Dicen que uno de los libros de cabecera de Lenin eran los Ejercicios espirituales de Ignacio de Loyola. Hay quien ha subrayado que los principios de organización del partido bolchevique se parecen demasiado a las normas constitucionales de una orden cuyo superior era un general, como ejemplo evidente de centralización. Los totalitarismos se parecen, sí.
Cuenta Federico Jiménez Losantos al comienzo de su libro Memoria del comunismo cómo él mismo –y lo certifico con mi caso y otros muchos conocidos– y muchos otros jóvenes estudiantes del franquismo teníamos un desconocimiento absoluto de la historia de España e incluso de la de nuestras mudas familias, antes y después de la Guerra Civil. El impulso adolescente de rebeldía hacia lo establecido que algunos sentimos –una minoría, porque la mayoría o iba al fútbol, o a las boites, o estudiaba para obtener buenos puestos de trabajo o trabajaba ya– no estaba originado en algún conocimiento de la realidad, sino más que nada, desde luego en mi caso, en un sentimiento de deber hacia los humildes o en una insubordinación de cachorros crecidos ante los jefes de las manadas en momentos de progresiva abundancia material.
Muchos de nosotros habíamos sido fieles creyentes en una religión católica que hacía de los pobres un elemento de salvación y de la conciencia el manantial de una culpa motriz. Recuerden lo del rico, el ojo de la aguja y el camello, tesis tan diferente a la calvinista, según la cual un rico es un agraciado por una predestinación positiva. Dice Federico, en resumen, que murió su padre, perdió la fe y pasó de una iglesia a otra, en su caso a la del Partido Comunista. Otros pasamos a otras. Pero ¿por qué nos era tan necesario pasar de un dogma a otro o, si se quiere, de una secta a otra?
Uno nace de quien nace, donde nace y en el tiempo que nace. Ni lo puede conocer todo del mundo en que vive, ni puede eludir la condición genética y social de sus orígenes, ni puede leer, hacerlo y valorar todo. Uno es, como mucho, un confuso punto de vista, poco razonado e informado de la mayoría de los temas. Esto es, debemos reconocer humildemente que saber, saber, sabemos bien poco de casi todo. Pero, sorprendentemente, en un momento surge alguien que parece saberlo todo, explicarlo todo y desear el bien total de todos. Es el líder totalitario.
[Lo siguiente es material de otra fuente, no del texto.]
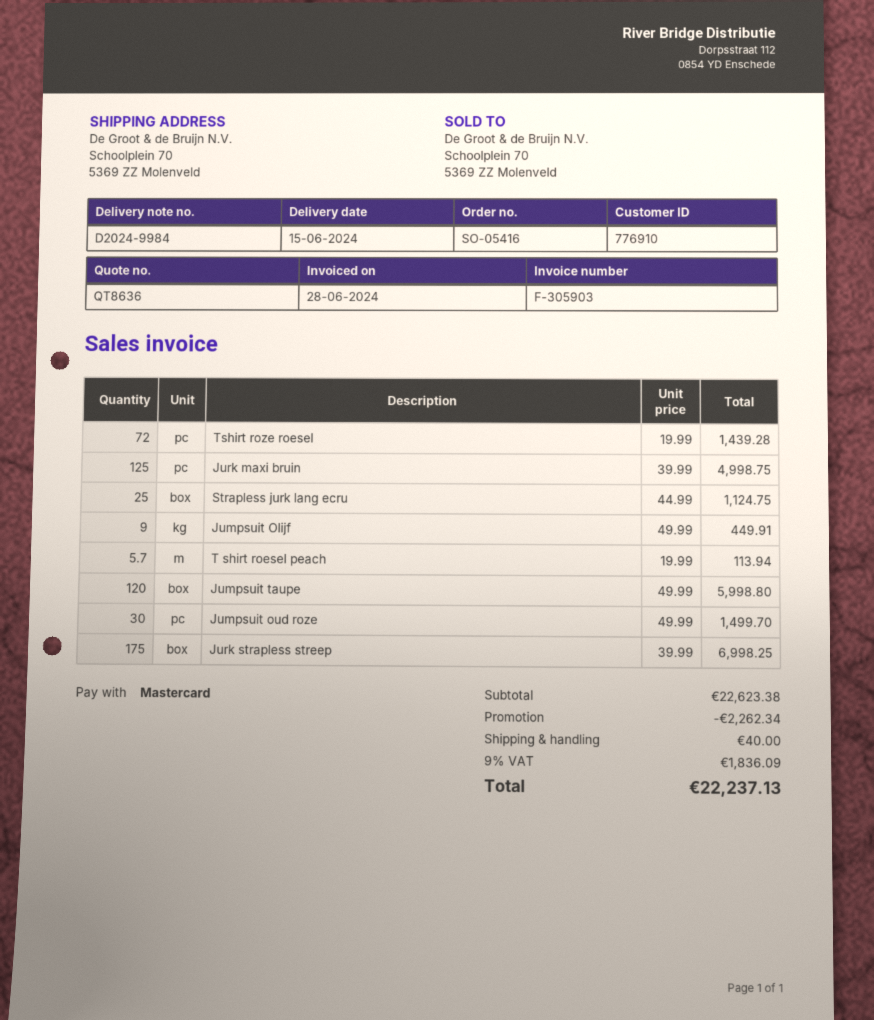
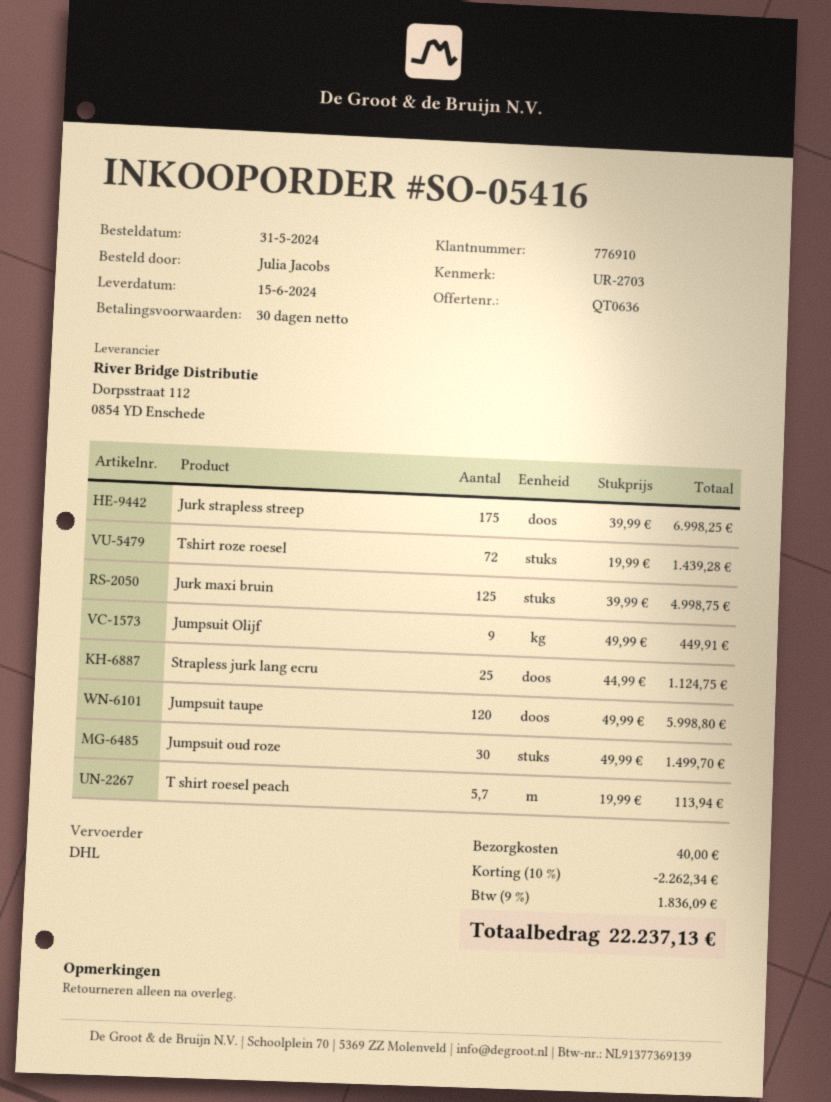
quote number: QT8636 -> QT0636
El misterio reside, creo, en la vanidad de unos ignorantes –los jóvenes suelen ser las víctimas más propicias– que quieren ser apreciados, queridos y acogidos por esa autoridad total que aparenta o cree ser omnisciente. Sin saber nada de historia de España ni de historia universal, ni de ciencia ni de filosofía, por poner un ejemplo, se pasaba a ensalzar la dialéctica, a explicar la historia en fases sucesivas, a pontificar sobre economía, a defender a la URSS o a China, a santificar la República, a maldecir a Franco y a otros, a divinizar a los obreros luchadores, no a los perros esquiroles y amarillos, y, en algún caso extremo, a justificar el tiranicidio y la violencia. ¿Y la capacidad crítica? Es lo primero que se perdía o, mejor, sólo se ejercía contra el enemigo.
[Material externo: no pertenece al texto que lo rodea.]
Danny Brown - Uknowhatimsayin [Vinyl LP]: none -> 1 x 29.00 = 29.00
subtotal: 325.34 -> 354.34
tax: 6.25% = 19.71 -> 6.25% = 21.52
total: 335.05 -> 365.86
Por eso todo totalitarismo, sea de izquierdas, de derechas o nacionalista, quiere imponer una educación doctrinaria que interprete la realidad por la fuerza, y por ello la primera obligación de los demócratas es defender una instrucción abundante y una enseñanza crítica y reflexiva, que permita que los jóvenes no se conviertan en autómatas totalitarios sino en personas que no sean medios para nadie sino fines en sí mismas. Esta batalla es la decisiva.